Comment Re:Murder isn't a business (or almost murder) (Score 1) 275

it speaks to a larger issue of why we as a society think that any person or persons deserves human rights? fundamentally i can't get away from the idea that 'made in his image' undergirds our entire argument for 'universal human rights' in the first place.

every civil liberty you can speak of foundationally sits on the idea that an individual human being has intrinsic value beyond his or her utility to society and thus deserve dignity regardless of their ability. absent that foundational belief, i cannot formulate a good reason why we should care about genocide on a moral level other than its utility to society in this moment.

but that also leads to the idea that if that is truly the case and we truly believe that human life has intrinsic value... then when does it start and are those lives less deserving of our collective protection?

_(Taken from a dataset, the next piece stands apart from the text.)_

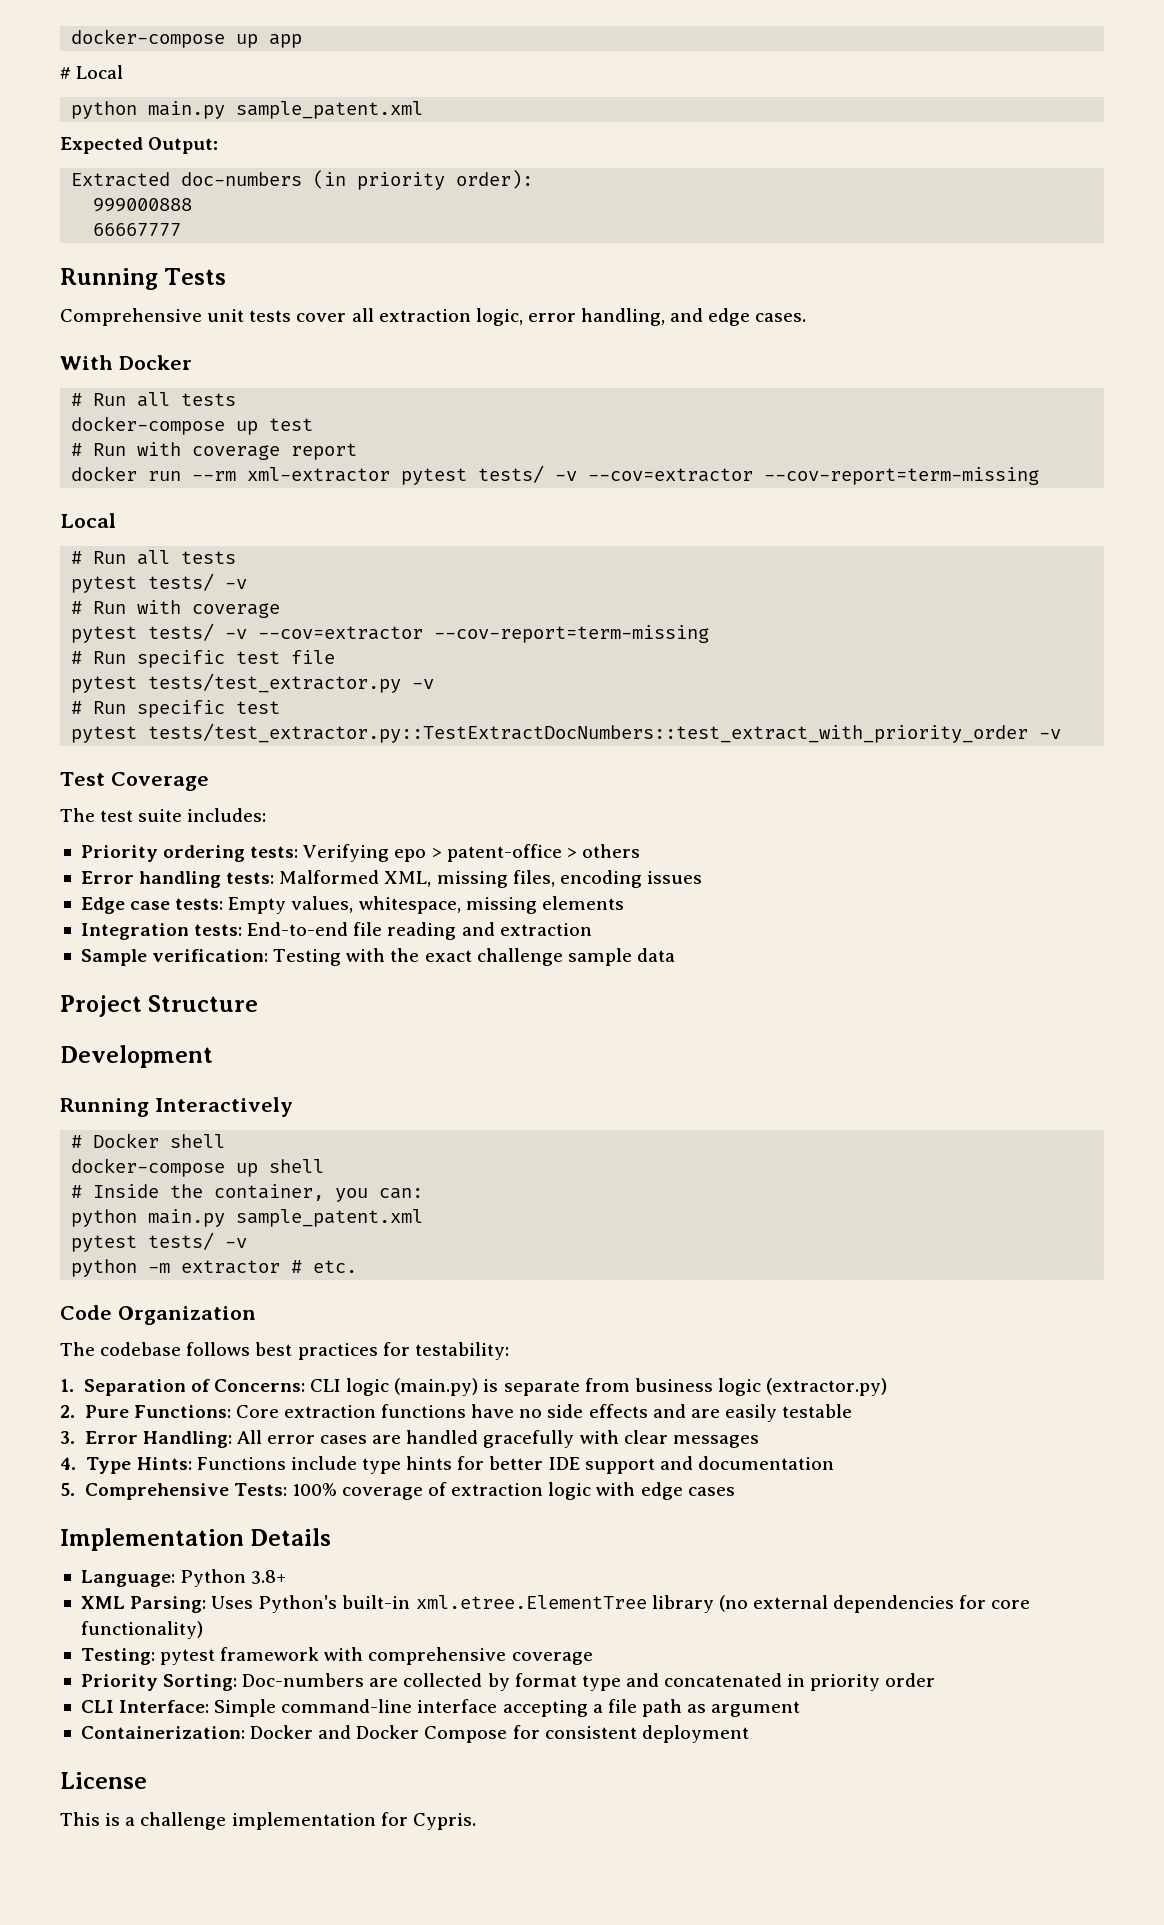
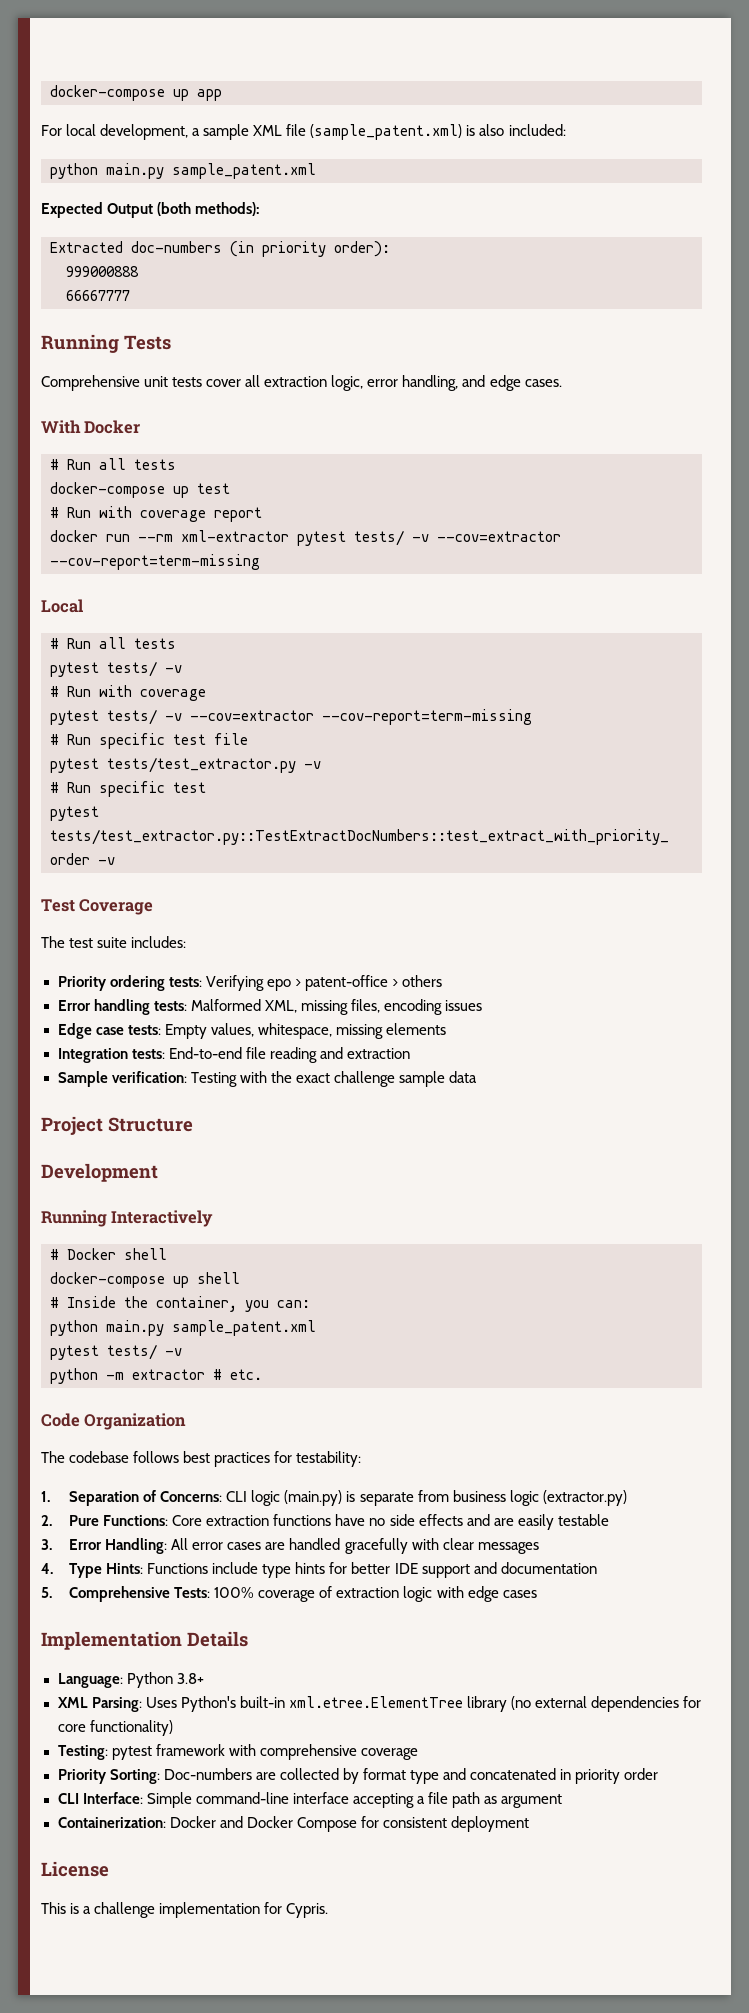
- # Local
+ For local development, a sample XML file (sample_patent.xml) is also included:
- Expected Output:
+ Expected Output (both methods):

Comment Re: I wish they'd back off the Russia stuff (Score 1) 211

i'd say on the jerusalem thing... what we got out of it is that the world didn't end. the arab world didn't explode into violence. it was recognition of the reality on the ground, and the reality was that nobody fucking cared if the US recognized jerusalem or not, not our allies, and barely a peep out of our enemies. the palestinians fumed a bit, but the sky didn't come crashing down.

think there was a survey recently, and the majority of the middle east would rather cozy up to israel than to iran. that... is something significant.

the palestinians have been holding out for the whole pie this entire time, recognizing jerusalem should be enough to shock them out of that illusion and perhaps make them realize that if they don't come to the table for something, they might end up with nothing.

they've got a lot of sympathetic countries... that will do nothing for them when push comes to shove. as nobody did anything for the ukraine. the UN is a joke.

Comment Re:Good. Telling the truth about differences... (Score 1) 605

for some of us... it is more than a law, but a guiding principle. and i don't know that you can enforce the guiding principle without breaking it at the same time.

i want to live in a world where people can say whatever the fuck they actually think, without risking their livelihood. without exception. but having the government enforce it would be granting the government more power than i'm comfortable granting it.

it really just means, that i'm waiting for everybody to grow up a little, and let people make the mistakes that are necessary for growth.

yes, the first amendment is about government intervention. but that's literally as much as it could cover without trodding on our rights. be careful of growing that lion you're riding too big.